Solomon's Temple
As in the tabernacle, the Solomon's Temple consisted of three parts: the porch, the holy place, and the holy of holies. The front of the porch was supported, after the manner of some Egyptian temples, by the two great brazen pillars adorned with lily-work and pomegranates. The places of the two "veils" of the tabernacle were occupied by partitions, in which were folding doors. The whole interior was lined with woodwork richly carved and overlaid with gold. Indeed, both within and without the building was conspicuous chiefly by the lavish use of the gold of Ophir and Parvaim,that glittered in the morning sun.
Above the sacred ark, which was placed in the most holy place, were made new cherubim, one pair of whose wings met above the ark, and another pair reached to the walls behind them. In the holy place, besides the altar of incense, which was made of cedar overlaid with gold, there were seven golden candlesticks instead of one, and the table of shew-bread was replace by ten golden tables, bearing, beside the shew-bread, the innumerable golden vessels for the service of the sanctuary.

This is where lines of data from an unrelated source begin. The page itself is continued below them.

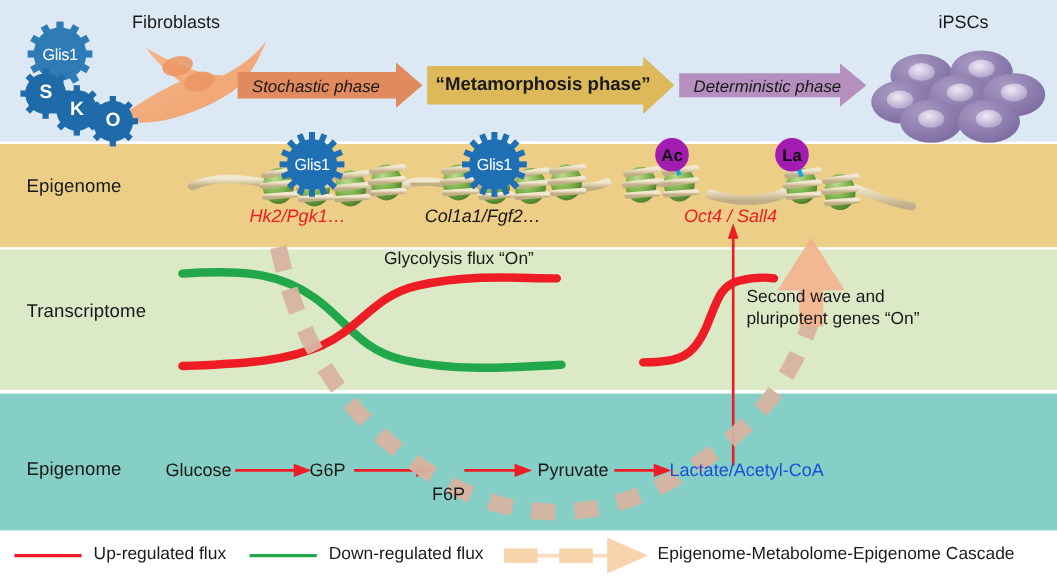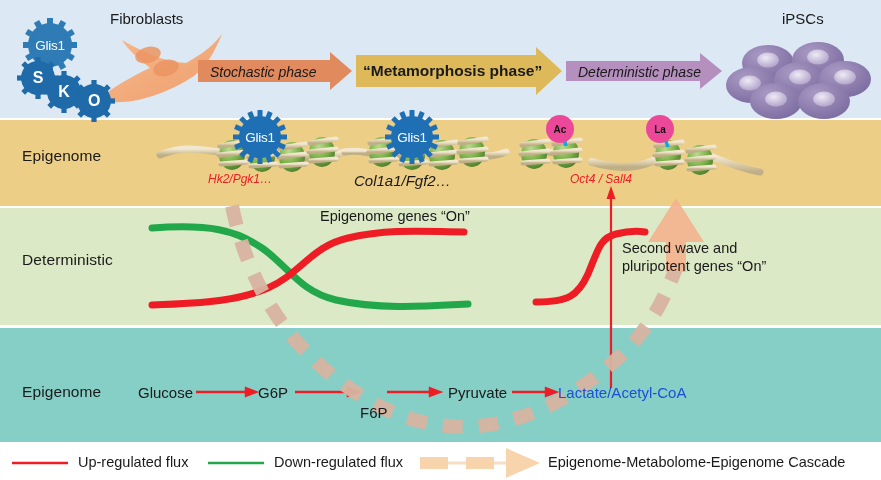--- a/index.html
+++ b/index.html
@@ -29,8 +29,8 @@
   .t-leg{font-size:14.5px;color:#1a1a1a;}
   .t-anno{font-size:14.5px;color:#1a1a1a;line-height:17px;white-space:normal;}
 
-  .badge{position:absolute;border-radius:50%;background:#ec4899;color:#0d0d0d;
-         font-size:10px;font-weight:bold;display:flex;align-items:center;justify-content:center;}
+  .badge{position:absolute;border-radius:50%;background:#a21caf;color:#0d0d0d;
+         font-size:14px;font-weight:bold;display:flex;align-items:center;justify-content:center;}
   .glisbadge{position:absolute;display:flex;align-items:center;justify-content:center;
          color:#fff;font-size:13.5px;letter-spacing:-.3px;}
 </style>

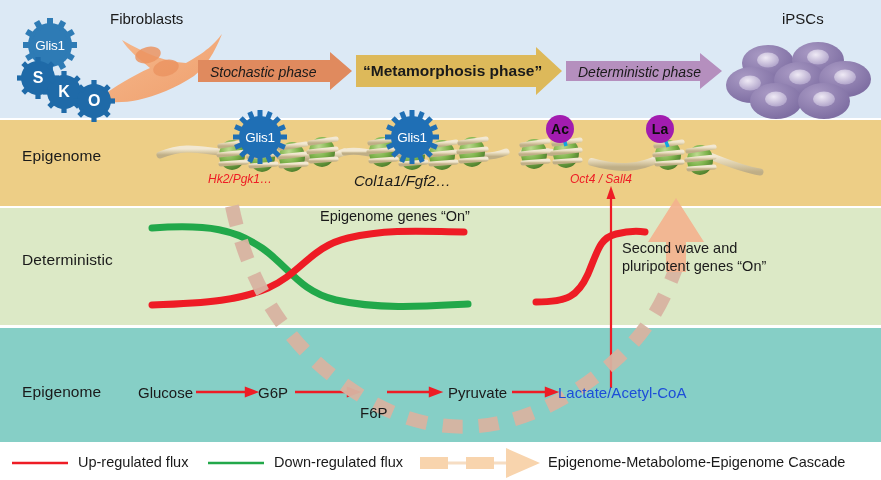--- a/index.html
+++ b/index.html
@@ -22,7 +22,7 @@
   .t-meta{font-size:15.5px;font-weight:bold;color:#1a1a1a;}
   .t-head{font-size:15px;color:#1a1a1a;}
   .t-red{color:#ee1c25;}
-  .t-gene-red{font-style:italic;font-size:12px;color:#ee1c25;}
+  .t-gene-red{font-style:italic;font-size:15px;color:#ee1c25;}
   .t-gene-blk{font-style:italic;font-size:15px;color:#1a1a1a;}
   .t-met{font-size:15px;color:#1a1a1a;}
   .t-met-red{font-size:15px;color:#1d4ed8;}

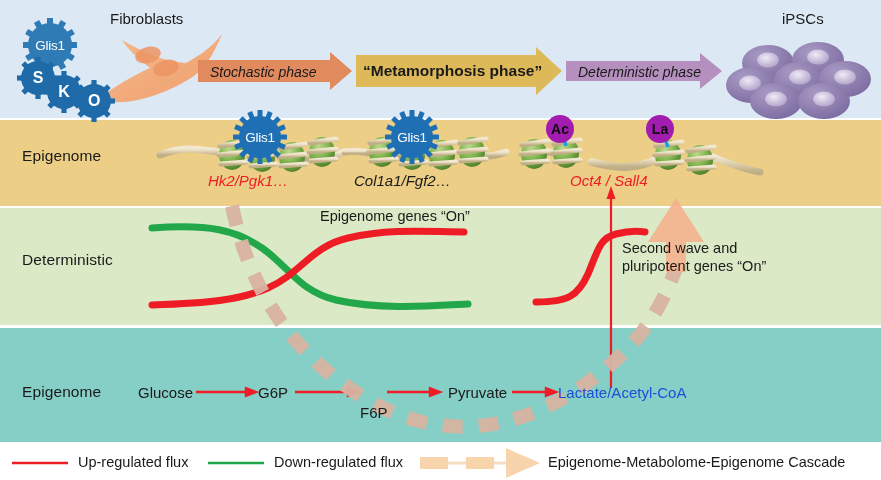--- a/index.html
+++ b/index.html
@@ -372,7 +372,7 @@
   <div class="txt t-gene-blk" style="left:354px;top:172px;">Col1a1/Fgf2…</div>
   <div class="txt t-gene-red" style="left:570px;top:172px;">Oct4 / Sall4</div>
 
-  <div class="txt t-anno t-red" style="left:320px;top:208px;">Epigenome genes “On”</div>
+  <div class="txt t-anno t-red" style="left:320px;top:208px;">Glycolysis flux “On”</div>
   <div class="txt t-anno" style="left:622px;top:240px;">Second wave and</div>
   <div class="txt t-anno" style="left:622px;top:258px;">pluripotent genes “On”</div>
 

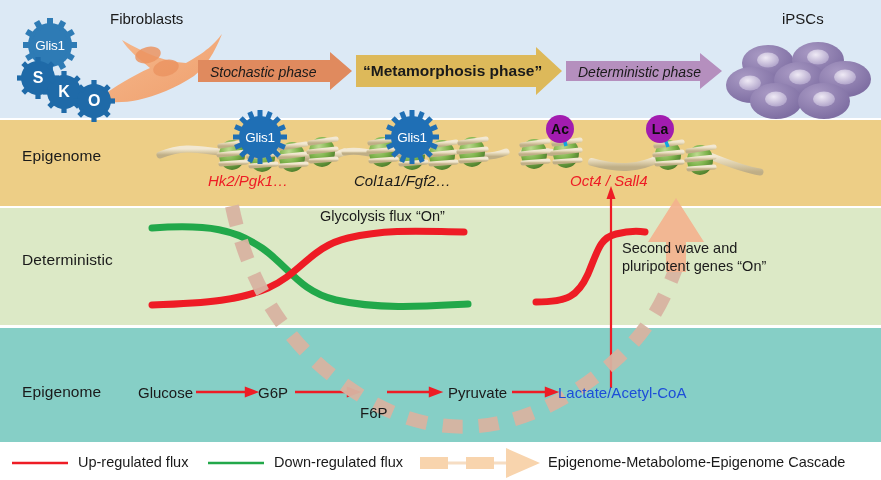--- a/index.html
+++ b/index.html
@@ -359,7 +359,7 @@
   <div class="txt t-phase" style="left:578px;top:64px;">Deterministic phase</div>
 
   <div class="rowlabel" style="left:22px;top:147px;">Epigenome</div>
-  <div class="rowlabel" style="left:22px;top:251px;">Deterministic</div>
+  <div class="rowlabel" style="left:22px;top:251px;">Transcriptome</div>
   <div class="rowlabel" style="left:22px;top:383px;">Epigenome</div>
 
   <div class="glisbadge" style="left:238px;top:128px;width:44px;height:18px;">Glis1</div>

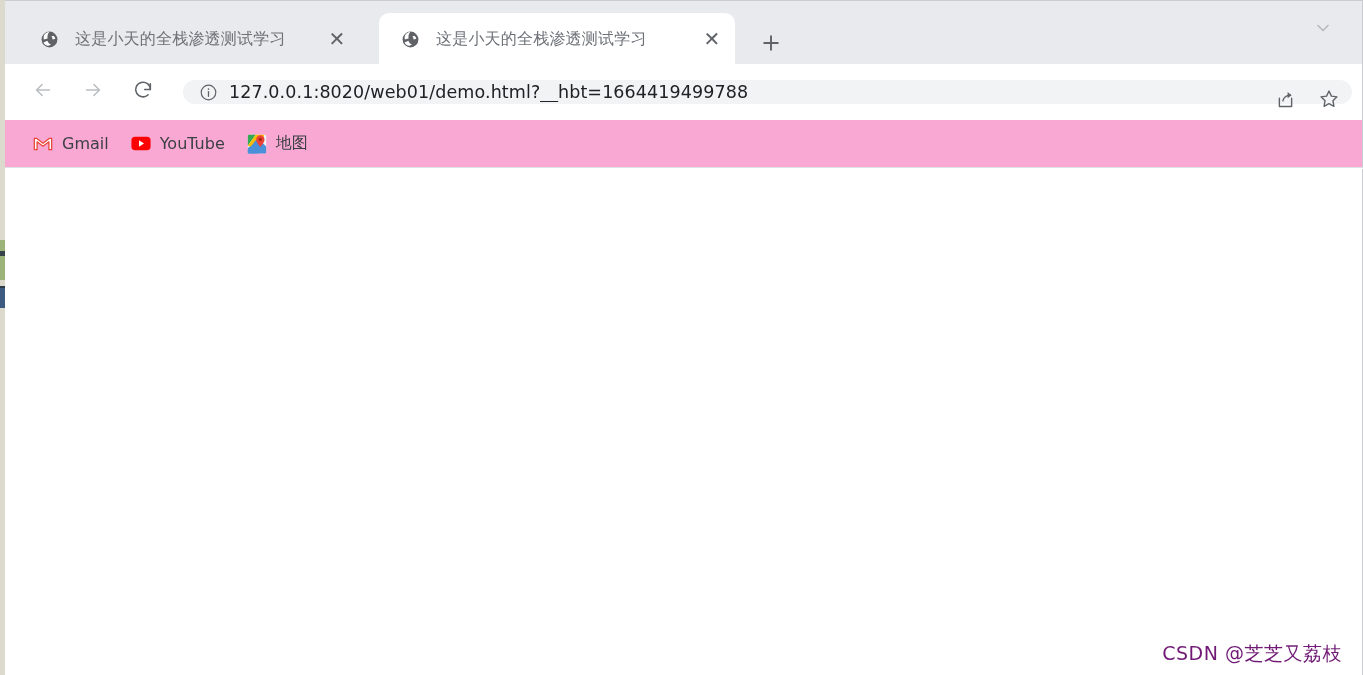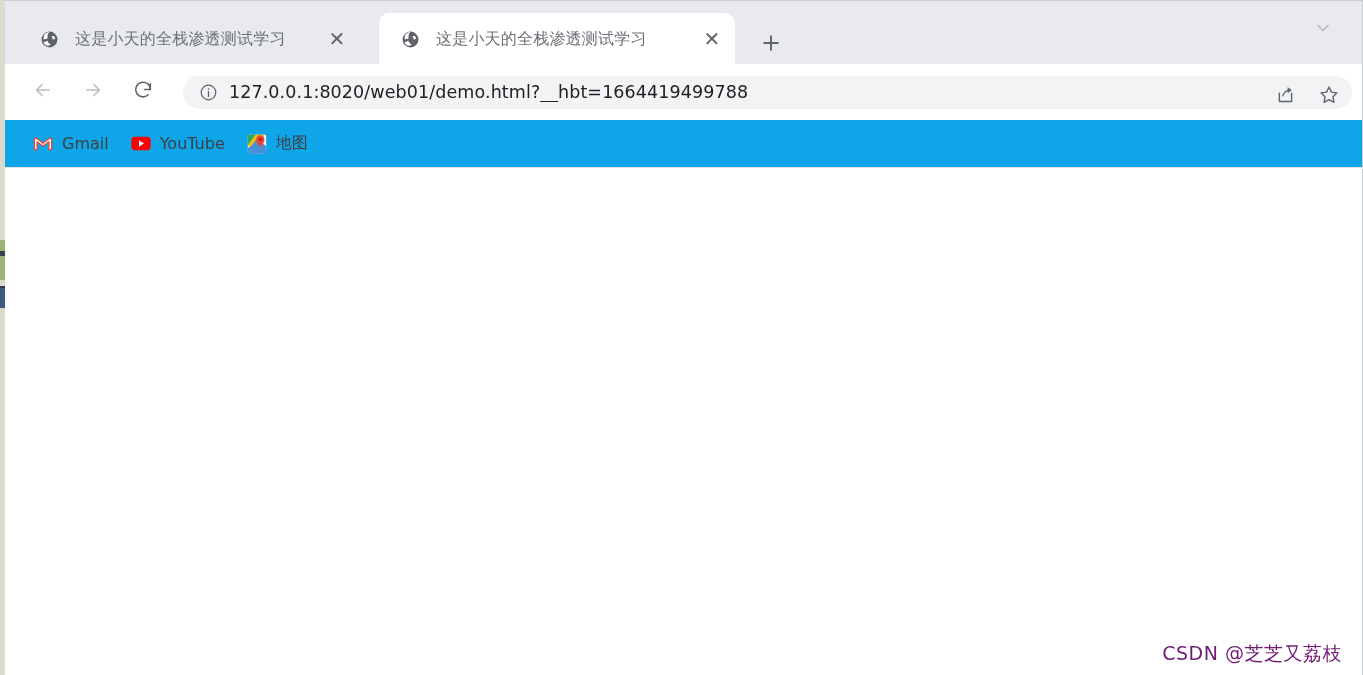--- a/index.html
+++ b/index.html
@@ -158,7 +158,7 @@
 
   .omnibox {
     margin-left: 22px;
-    height: 33px;
+    height: 24px;
     flex: 1 1 auto;
     background: #f1f3f4;
     border-radius: 19px;

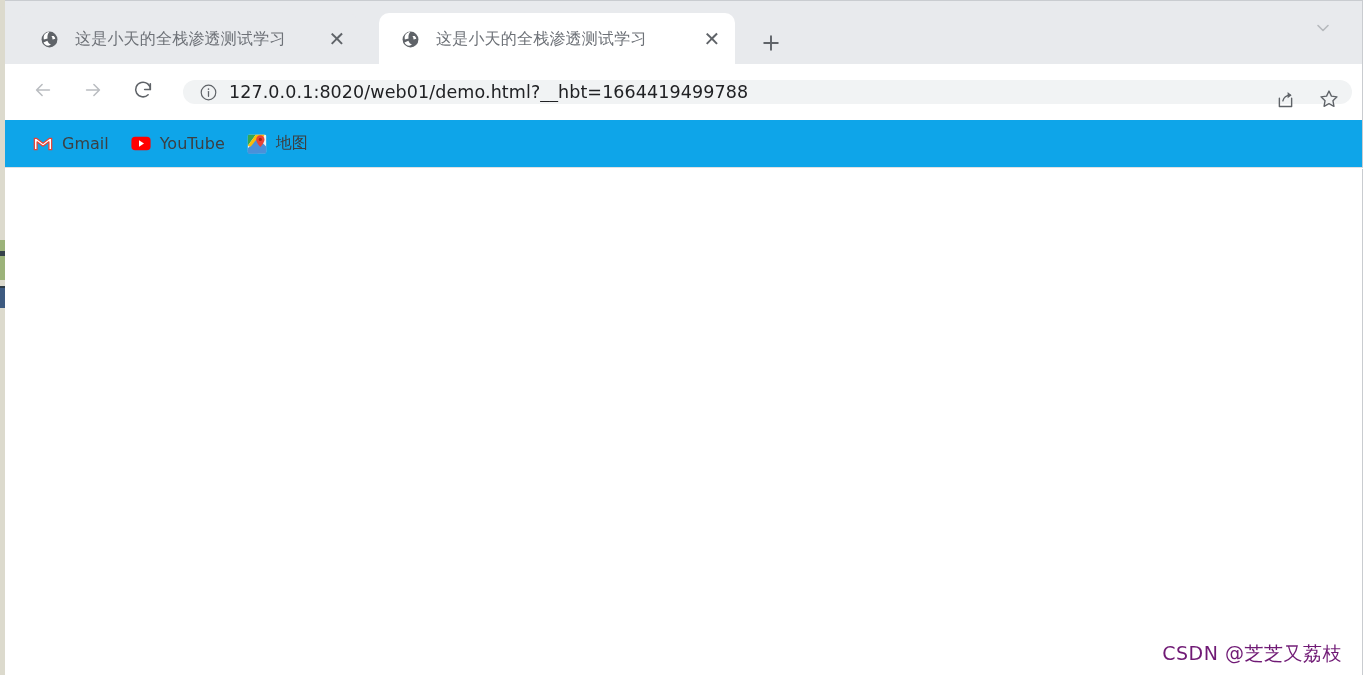--- a/index.html
+++ b/index.html
@@ -205,7 +205,7 @@
     left: 5px; top: 120px;
     width: 1358px;
     height: 48px;
-    background: #0ea5e9;
+    background: #f9a8d4;
     box-sizing: border-box;
     border-right: 1px solid #c9ccd0;
     border-bottom: 1px solid #dfe1e3;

The outer court of Solomon's Temple contained an inner court, called the "court of the priests," but the arrangement of the courts and of the protocols and gateways of the enclosure, though described by Josephus, belongs apparently to the temple of Herod. In the outer court there was a new altar of burnt offering, much larger than the old one. Instead of the brazen laver there was "a molten sea" of brass, a a masterpiece of Hiram's skill, for the ablution of the priests. It was clled a "sea" from its great size. The chambers for the priests were arranged in successive stories against the sides of the sanctuary; not, however reaching to the top, so as to leave space for the windows to light the holy and most holy place.
We are told by Josephus and the Talmud that there was a superstructure on the temple equal in height to the lower part, and this is confirmed by the statement in the Books of Chronicles that Solomon "overlaid the upper chambers with gold." Moreover, the altars on the top of the upper chamber were apparently upon the temple. The dedication of the temple was the grandest ceremony ever performed under the Mosaic dispensation. The temple was destroyed on the capture of Jerusalem by Nebuchadnezzar, B.C. 586.